Two-distance minimal dominating set problem studied by statistical mechanics and simulated annealing

TL;DR

This paper applies spin glass theory and simulated annealing to analyze the 2-distance minimal dominating set problem, revealing phase transition behaviors and improving solution estimation methods on random networks.

Contribution

It extends the cavity method to the 2-distance MDS problem, analyzing entropy and convergence, and compares belief propagation with other algorithms for better solutions.

Findings

Belief propagation does not converge above a certain temperature threshold.

Entropy density is zero at finite inverse temperature for specific degree ranges.

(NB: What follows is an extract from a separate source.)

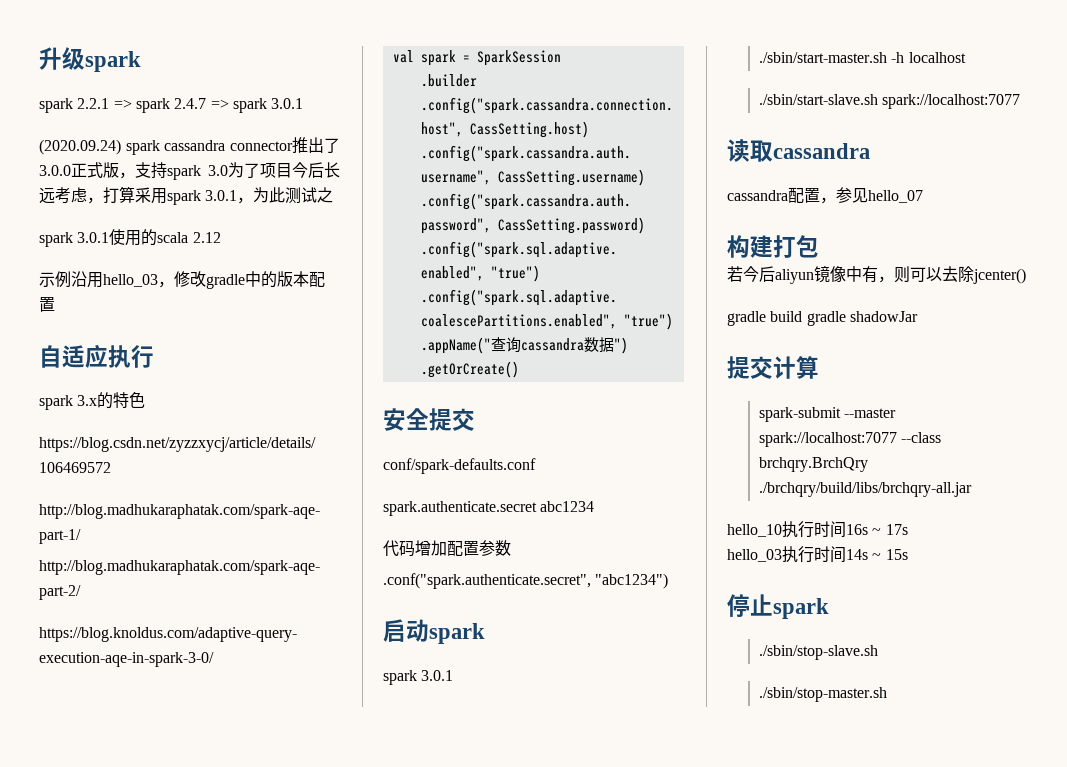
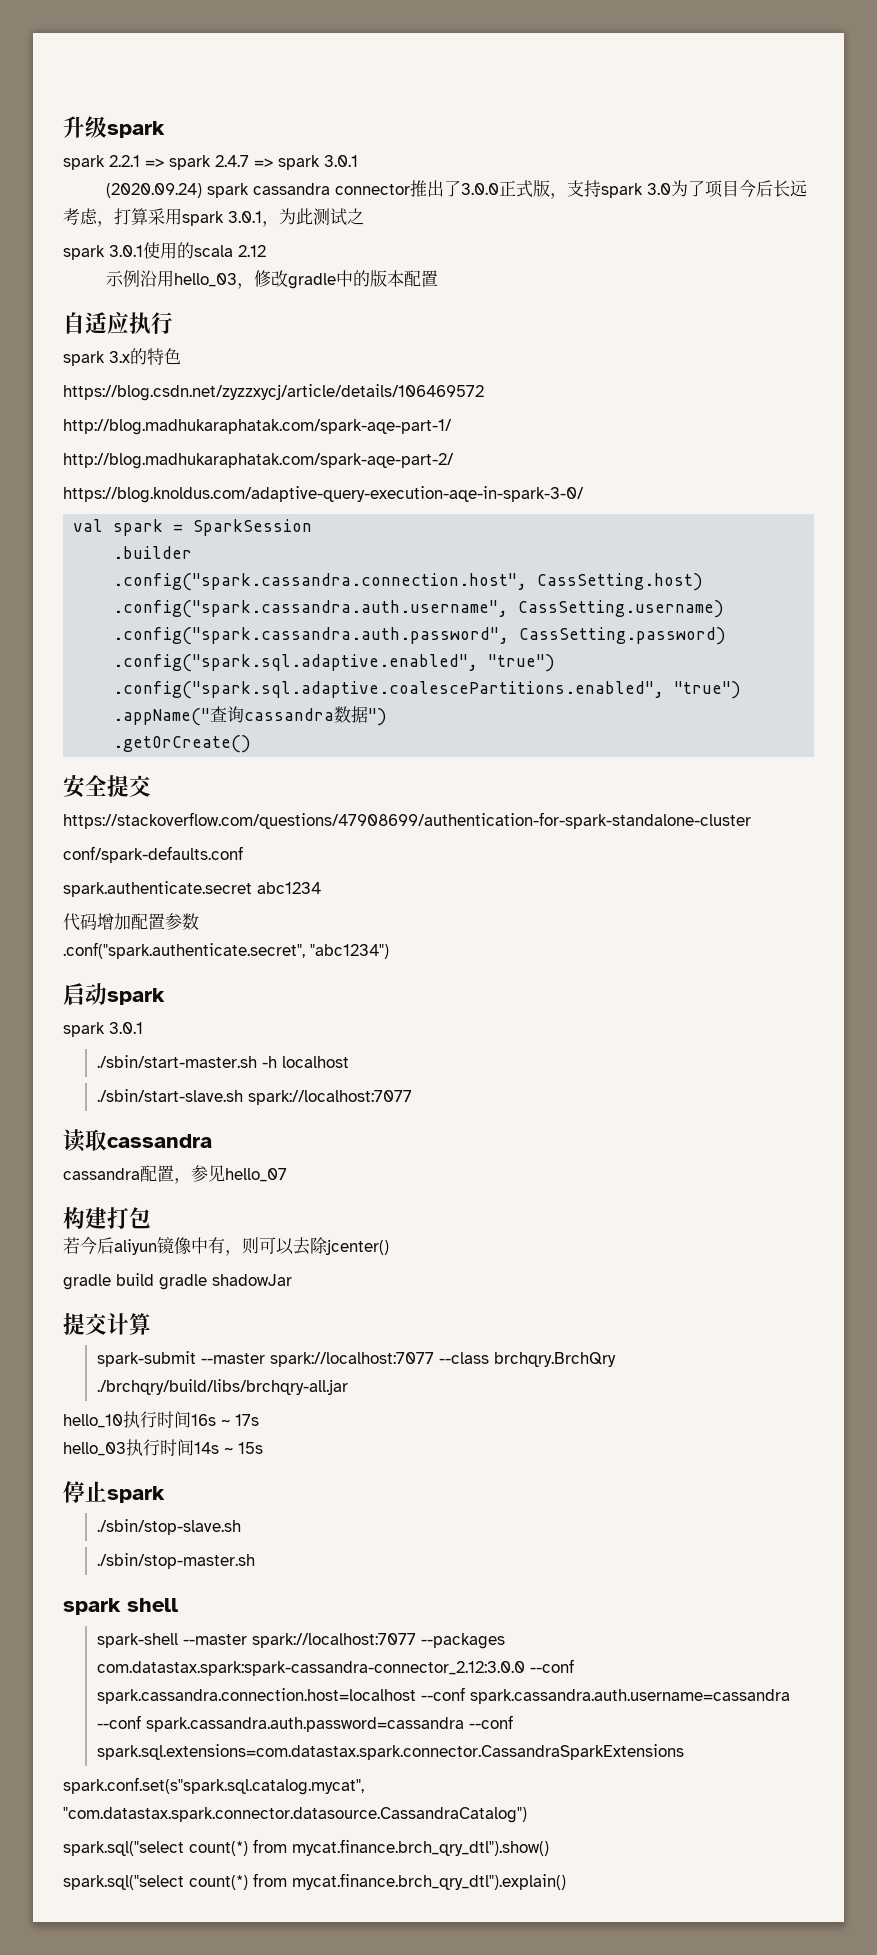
(475, 419) none -> [63,812,751,829] // https://stackoverflow.com/questions/47908699/authentication-for-spark-standalone-cluster
(887, 694) none -> [63,1598,178,1615] [96,1633,505,1649] [96,1659,574,1676] [96,1687,790,1704] [96,1715,513,1732] [96,1744,684,1760] [63,1777,364,1795] [63,1807,527,1823] [63,1839,549,1856] [63,1873,566,1890] // spark shell // spark-shell --master spark://localhost:7077 --packages com.datastax.spark:spark-cassandra-connector_2.12:3.0.0 --conf spark.cassandra.connection.host=localhost --conf spark.cassandra.auth.username=cassandra --conf spark.cassandra.auth.password=cassandra --conf spark.sql.extensions=com.datastax.spark.connector.CassandraSparkExtensions // spark.conf.set(s"spark.sql.catalog.mycat", "com.datastax.spark.connector.datasource.CassandraCatalog") // spark.sql("select count(*) from mycat.finance.brch_qry_dtl").show() // spark.sql("select count(*) from mycat.finance.brch_qry_dtl").explain()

Belief propagation decimation outperforms greedy heuristics.

Abstract

The L-distance (especially the 2-distance) minimal dominating set (MDS) problem is widely considered in various dominating set problems. Recently, we studied the regular dominating set problem using the cavity method and developed two algorithms (belief propagation decimation and survey propagation decimation) to estimate the solution of a given graph, resulting in very good estimations of the minimal dominating size. This paper describes the development of spin glass theory to study the 2-distance MDS problem. First, we show that the belief propagation equation does not converge when the inverse temperature $\beta$ is greater than a certain threshold value on both regular and Erdos--Renyi random networks. Second, we find that the entropy density is equal to zero at finite inverse temperature on regular random graphs when the node degree is from 3--9, and on Erdos--Renyi random networks when the node degree is from 4.2--10.4; the entropy density is positive in all other cases. This result is proved using a dynamical simulated annealing process. Third, the results of replica symmetry theory are shown to be in agreement with those of the belief propagation algorithm, and the results of the belief propagation decimation algorithm are found to be better than those of the greedy heuristic algorithm.